Dans une conférence interrompue, Leslie Kaplan rappelle que Mai 68 a ouvert l’espace du dialogue.
Mai 68, le chaos peut être un chantier
de Leslie Kaplan
P.O.L, 80 pages, 9 euros
Acheter
Depuis une dizaine d’années, Leslie Kaplan a trouvé dans le théâtre un lieu où explorer, en actes, la question du dialogue. « Qu’est-ce que c’est parler ?/parler vraiment/parler à quelqu’un », interroge-t-elle dans « Mai 68, un chaos peut être un chantier », une conférence interrompue par des extraits des trois pièces qu’elle a écrites pour les comédiennes Élise Vigier et Frédérique Loliée.
Née en 1943, Leslie Kaplan avait 25 ans en mai 1968. Elle a connu l’époque gaulliste, les silences qui entouraient la torture, le colonialisme et la collaboration, cachaient les bidonvilles de Nanterre. Adolescente puis jeune femme, elle s’est révoltée contre les mensonges et les dénis, les slogans ineptes de la société de consommation. Entre 1968 et 1971, elle a travaillé en usine, suivant le mouvement des établis qui voulait une alliance entre les travailleurs intellectuels et les ouvriers. Cette expérience a nourri l’Excès-l’usine (1987), un roman puissant qui montrait visuellement que l’usine n’était pas ce qu’on pensait.
Mai 68, le chaos peut être un chantier est un éloge du dialogue qui relie les individus, ouvre des brèches, crée des passerelles entre « l’étudiant et l’ouvrier, le cadre et l’employé, les hommes et les femmes »… « En Mai 68, à l’opposé du silence mortifère, fait irruption la parole, une PRISE de parole », écrit Leslie Kaplan. Bien sûr, la frontière n’est pas aussi tranchée entre l’avant et l’après, entre la chape de plomb et une libération de la parole née, il faut le rappeler, des revendications pour la mixité des résidences étudiantes de Nanterre. Dans les années 1960, le cinéma de Godard et Resnais, les pièces de Beckett traquaient déjà les « banquises de silence », « l’entre-soi », « la connivence » et le cynisme.

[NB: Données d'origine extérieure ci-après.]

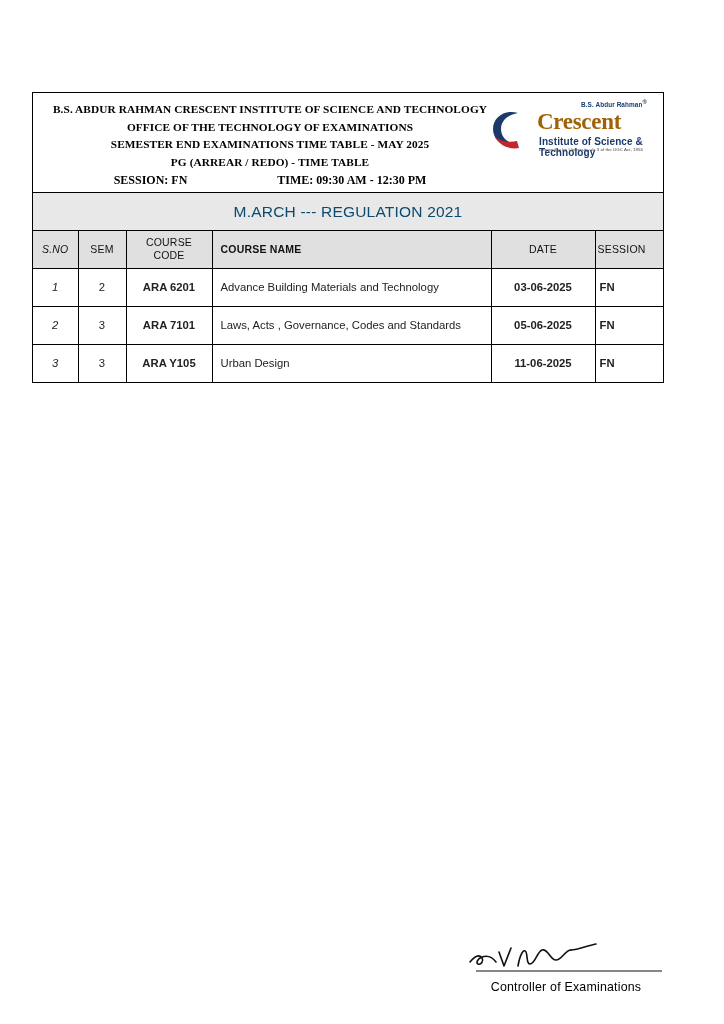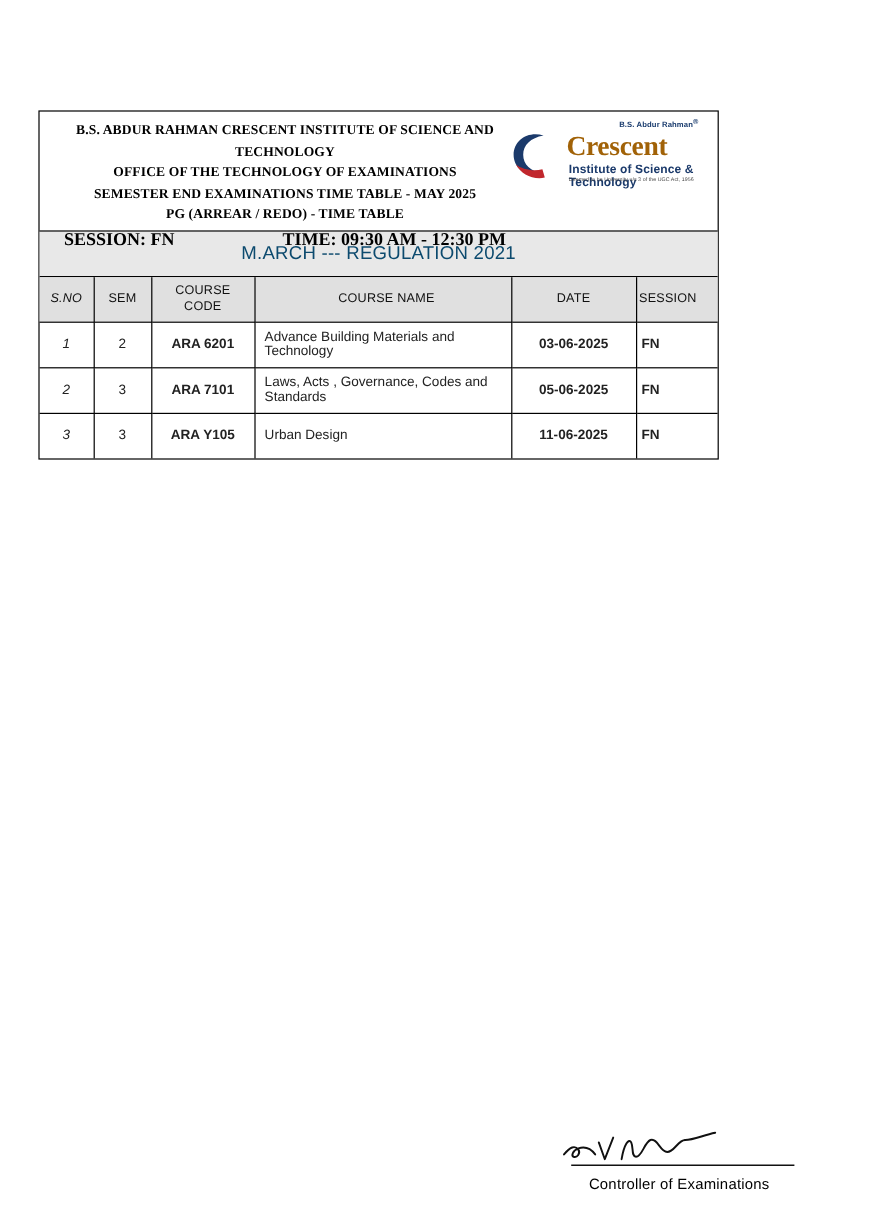--- a/index.html
+++ b/index.html
@@ -29,7 +29,7 @@
     position: absolute;
     left: 32px;
     top: 92px;
-    width: 567px;
+    width: 632px;
     border: 1.3px solid #000;
     box-sizing: border-box;
   }

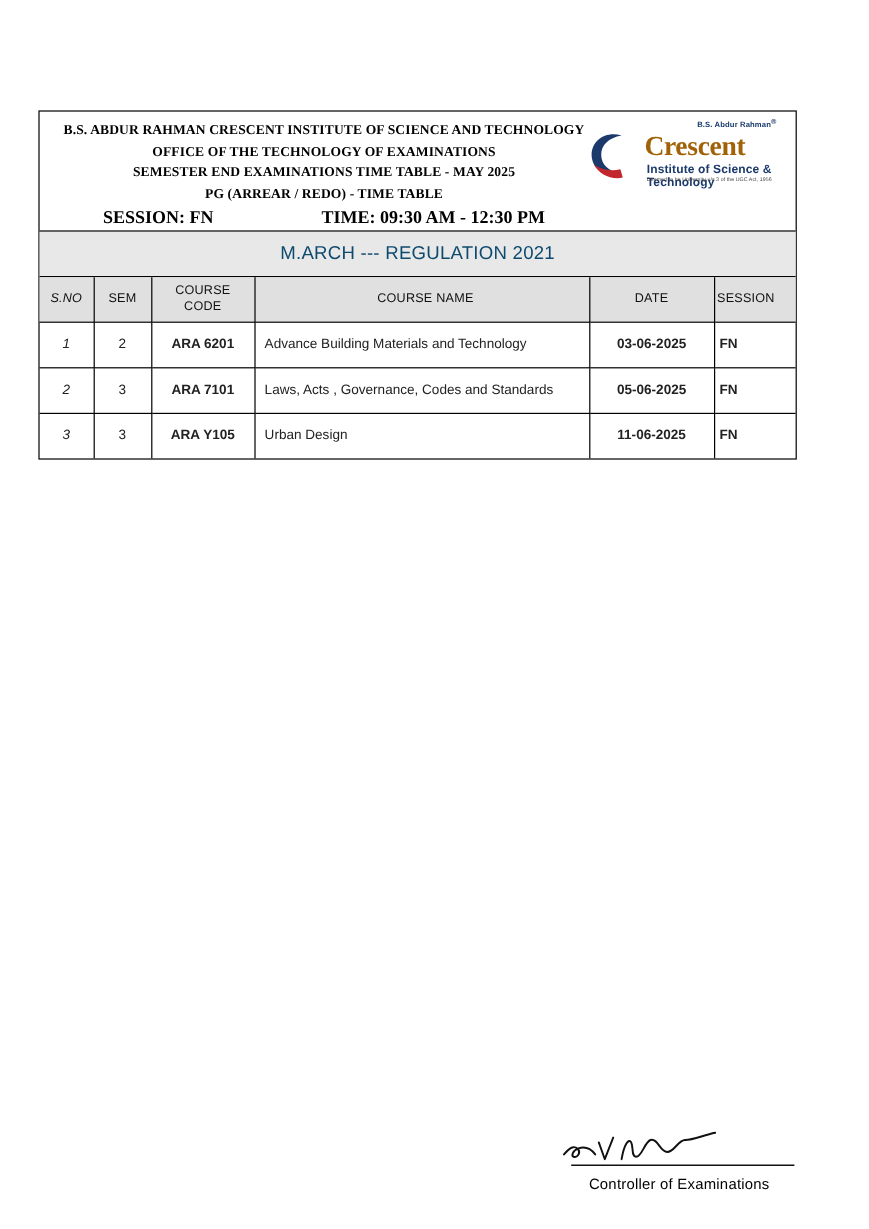--- a/index.html
+++ b/index.html
@@ -55,7 +55,7 @@
   .header-line-2col {
     font-family: "Liberation Serif", serif;
     font-weight: bold;
-    font-size: 15px;
+    font-size: 12px;
     line-height: 1.55;
     padding-right: 160px;
     padding-left: 4px;

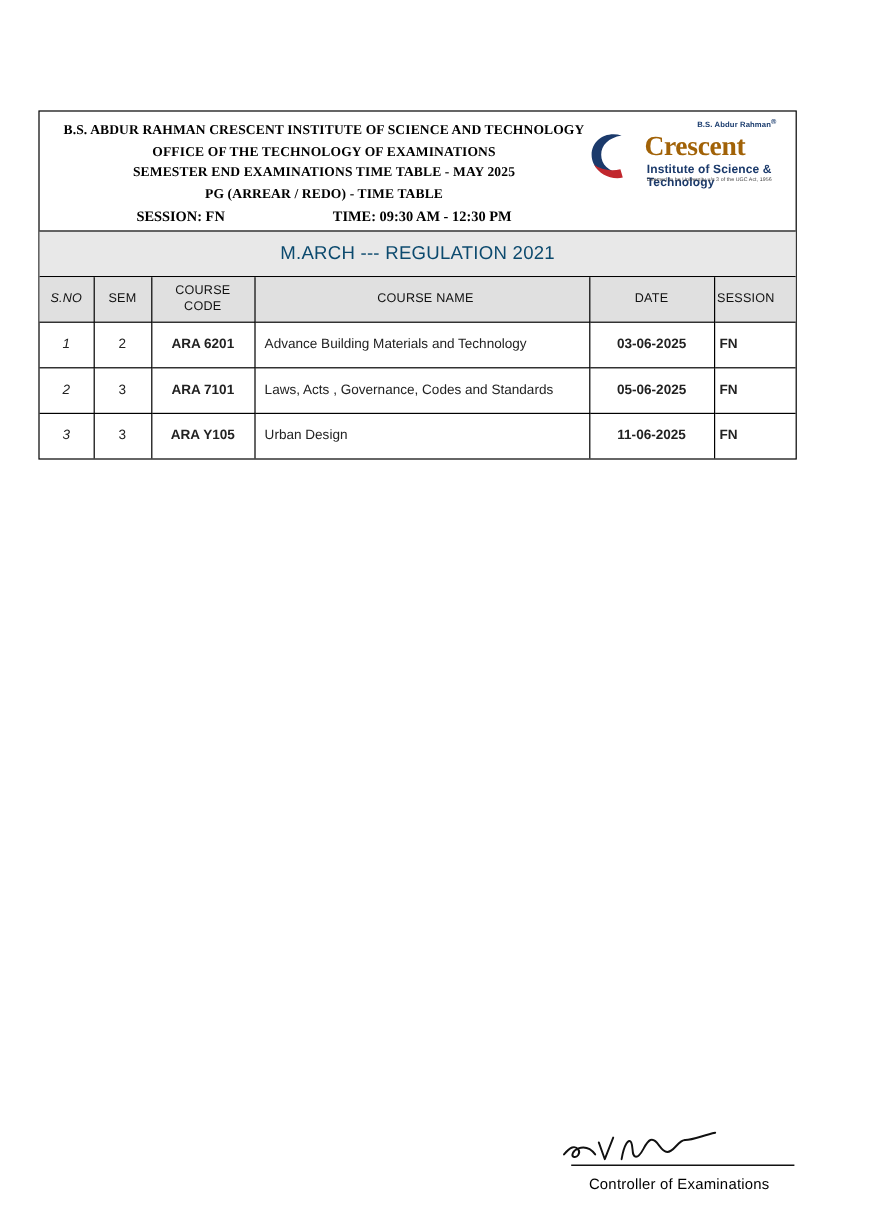--- a/index.html
+++ b/index.html
@@ -246,7 +246,7 @@
             <div class="th-two-line">COURSE</div>
             <div class="th-two-line">CODE</div>
           </th>
-          <th class="c-name" style="text-align:center;">COURSE NAME</th>
+          <th class="c-name" style="font-weight:bold;">COURSE NAME</th>
           <th class="c-date">DATE</th>
           <th class="c-sess">SESSION</th>
         </tr>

Ce qui a changé en Mai 68, au-delà des slogans et des graffitis, c’est une façon de poser « toutes les revendications, sans hiérarchie ». Quels clichés, quels impensés contiennent les mots usine, femme, enfant, propriété, travailleur ? C’est à ce travail de déconstruction qu’invite Leslie Kaplan, dans la continuité de ses précédents livres, contre les impostures d’un langage qui tourne à vide. Les mots ne suffisent pas pour faire la révolution, mais ils peuvent provoquer le déplacement, le désir, le « tu m’écoutes ? » qui incite à sortir du « cadre de pensée préétabli ». Le chantier, commencé en Mai 68, est loin d’être achevé.